カンカンボーリング屋とは異次元の世界、JAMSTEC「ちきゅう」の掘削技術!!!

谷の入口に車止めると、斜面の上の方から音がする「カーン、カーン、カーン」
 コアチューブを叩く音だ。ひっきりになしに叩いてる。「ちいっ、また詰まらせたか」私はため息を付く。斜面を登りながらはるか上の方に仮設されている単管足場を見上げる。「カーン、カーン、カーン」おいおい、そんなに叩いたらコアチューブ凹んじまうぞ。
 
一般の地質調査ボーリング技術は確かに進歩した。ビットの形状や種類は豊富だし、スリーブ、コアリフターの改良も進んでる。一昔まえまでは、熟練のオペレーターでなければコア採取が難しかった断層破砕帯や砂礫層もきれいに採取できるようになってきた。
 それでも世の中には今でも、まともにコアを採取できないボーリング屋がお金をもらって仕事をしている。
 彼らは、自分が掘削している地面の下をうまく想像できないために、機械任せでただ掘っている。亀裂や破砕帯にあたると、コアチューブを詰まらせてそれ以上掘れない状況に陥る。そして地上部にあがって来た、石の詰まってしまったコアチューブをセットハンマーでカンカンたたく。人呼んでカンカンボーリング屋
 地質は複雑で、多様性に富んでいる。完璧なコアをあげようと思ったら、神経を研ぎ澄ましていなければむずかしい。
 優れたオペレーターは、地質の変化に合わせて送水量や給圧、ロッドの回転数を巧みにコントロールしてコアの採取に努める。そんな熟練オペのコアチューブからは、先端のダイヤモンドビットをコアチューブレンチで外し、リフターケースを引っ張るとスッとコアが出てくる。見事なコアだ。
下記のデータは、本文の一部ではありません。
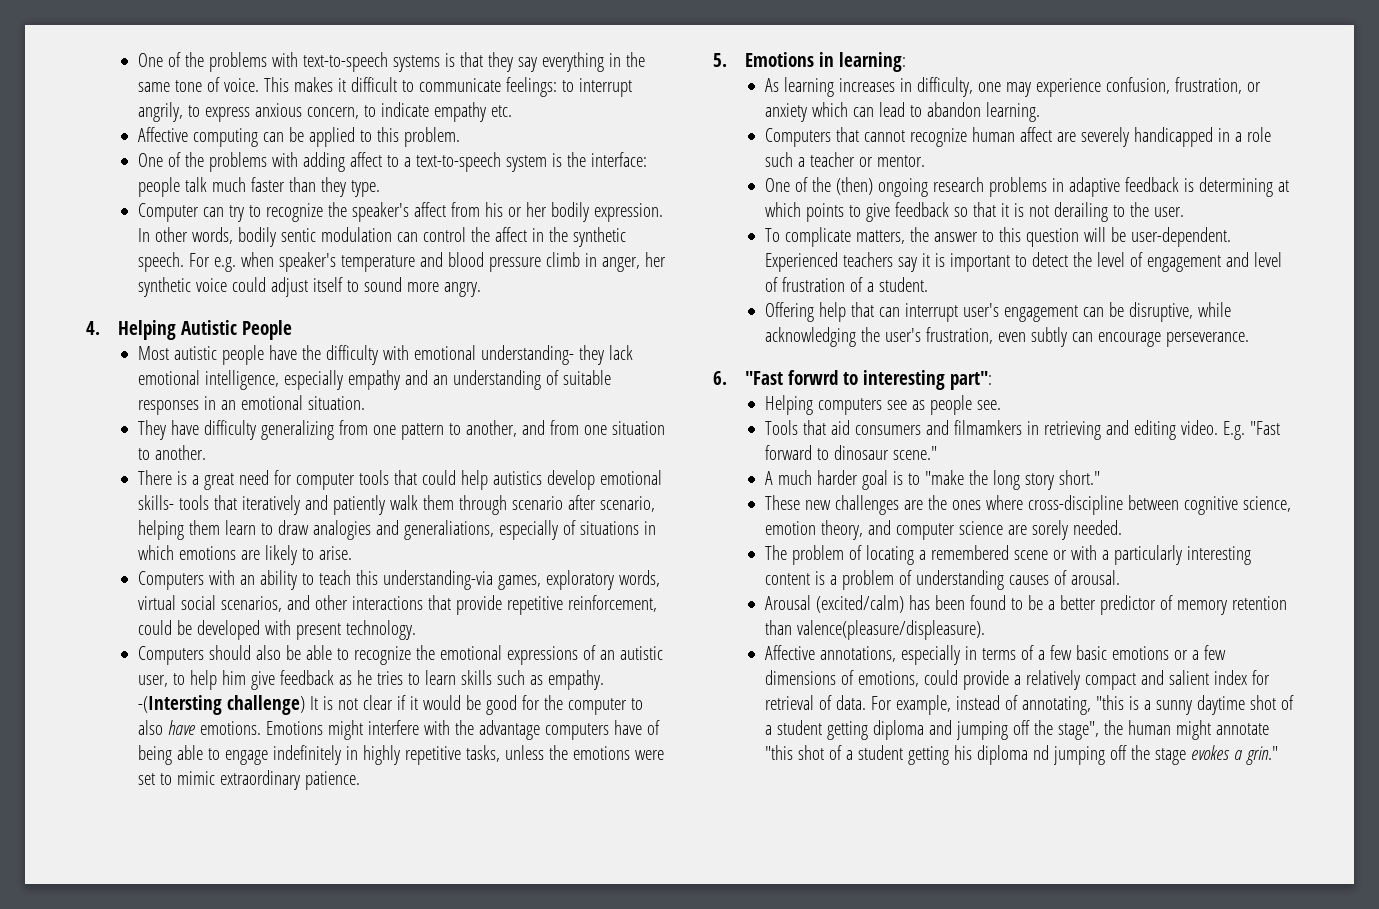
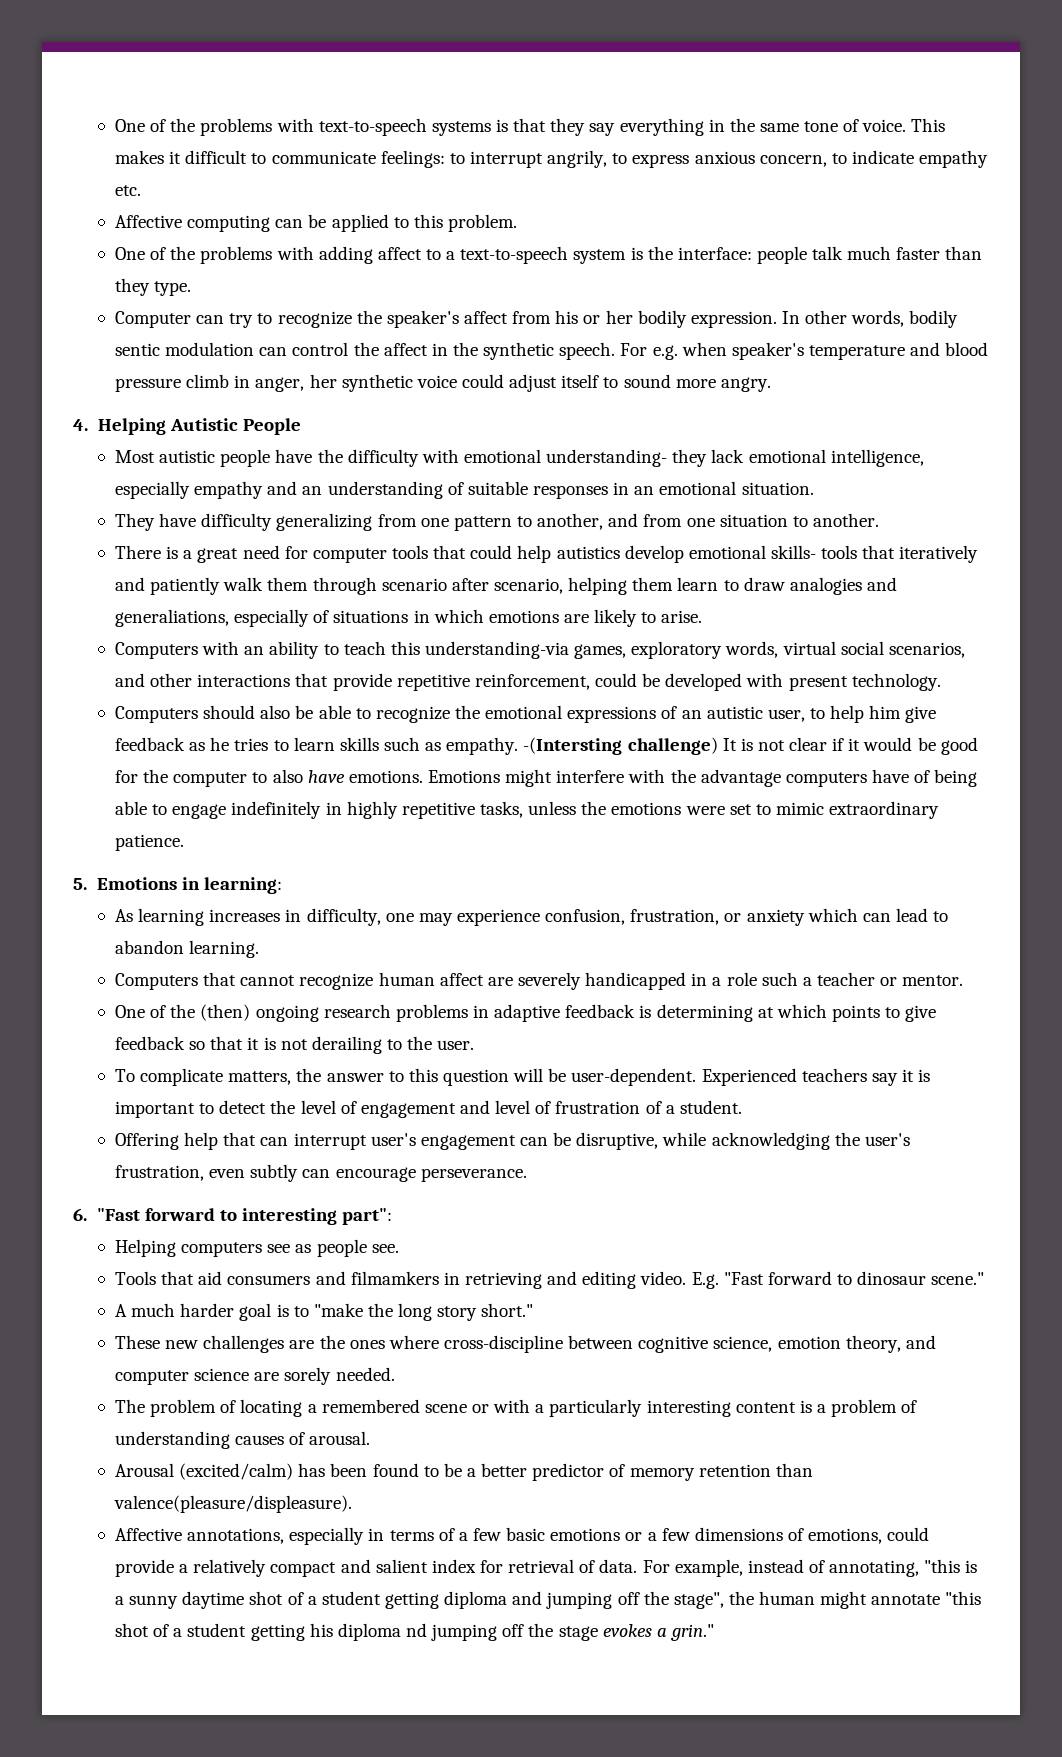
[787,370,838,385] forwrd -> [144,1208,215,1221] forward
 公共施設や道路、災害防止施設や原子力発電所など重要な施設の建設時には、詳細な地盤調査(地質調査)が行われる。物理探査も進んできているが、やはり試料が直接みれるボーリング調査は欠かせない。地面を掘って取り出した試料を直接見る、触る、匂いを嗅ぐ。なんともアナログな調査手法だが、この方法でしか理解できないのだ、この複雑怪奇な自然を相手にしているかぎり。
 つい最近、地球深部探査船「ちきゅう」を運用するJAMSTECの方の講演を聞く機会があった。

JAMSTECのパンフ
 最先端の物理探査でもなく、宇宙から地球を観測するでもなく、地面を掘るという地味で単純そうに見える探査。しかし、そこに使われている技術はとんでもなく進んでる。
 探査船を固定するのにアンカーは使わず、スラスターと呼ばれる複数のスクリューと高精度なGPSを用いたオートマチックな制御を行っている。ライザーパイプやドリルバイプの継ぎ足しや掘削もジョイスティックみたいなのでやってるようだ。
 海洋底を掘る。そしてサンプルを手にとって見ることができる、しかも数千メートルの深さの試料を。
 この単純明快でアナログっぽい探査で、わかることは意外に重要で根源的な意味を持っているようだ。
 地下の環境は意外に生命の多様性を担保しているし、地下深くにも多くの生命体がいるって話には驚いた。また、人類は未だに地殻を突き抜けてマントルに達したことが無いなんて、これも知らなかったあ。
 JAMSTECの最近の活動
  • 下北八戸沖石炭層生命圏掘削
  • 南海トラフ地震発生帯掘削
  • 沖縄熱水海底下生命圏掘削
  • 東北地方太平洋沖地震調査掘削
 などなど色んな活動を行っている。探査船「ちきゅう」東北地方太平洋沖地震の際には八戸で津波の攻撃を受けたようだ。その後、すぐさま震源断層域で掘削を行っている。なんと、地震を起こした断層を掘削して温度を測り、その摩擦熱を測定して地震のエネルギーを推定するためだってすげ~。
 この講演を聴いてもっとも感心したのは一連の国際プロジェクトを日本がリーダーシップをとって行っていること。
 地球深部探査船「ちきゅう」には世界中の研究者が乗り組んでいるそうだ。船内の公用語は英語。内部はまるで航空母艦のように食事や娯楽、日常生活が送れるようになっている。
 日本は海洋国家だよなあ。最近は中国が海洋国家って行ってるらしいけど、あっちはどう見ても大陸国家でしょう。
 まだまだ、海洋は未知のフロンティア
 メタンハイドレードやシェールガス、地底の生命圏、断層沿いの生命圏などなど、話題にはことかかない。
 これからもJAMSTECの活動に注目していきたい。そういえば、ipadアプリも紹介されてたなあ、ipadもってないから試せないけど。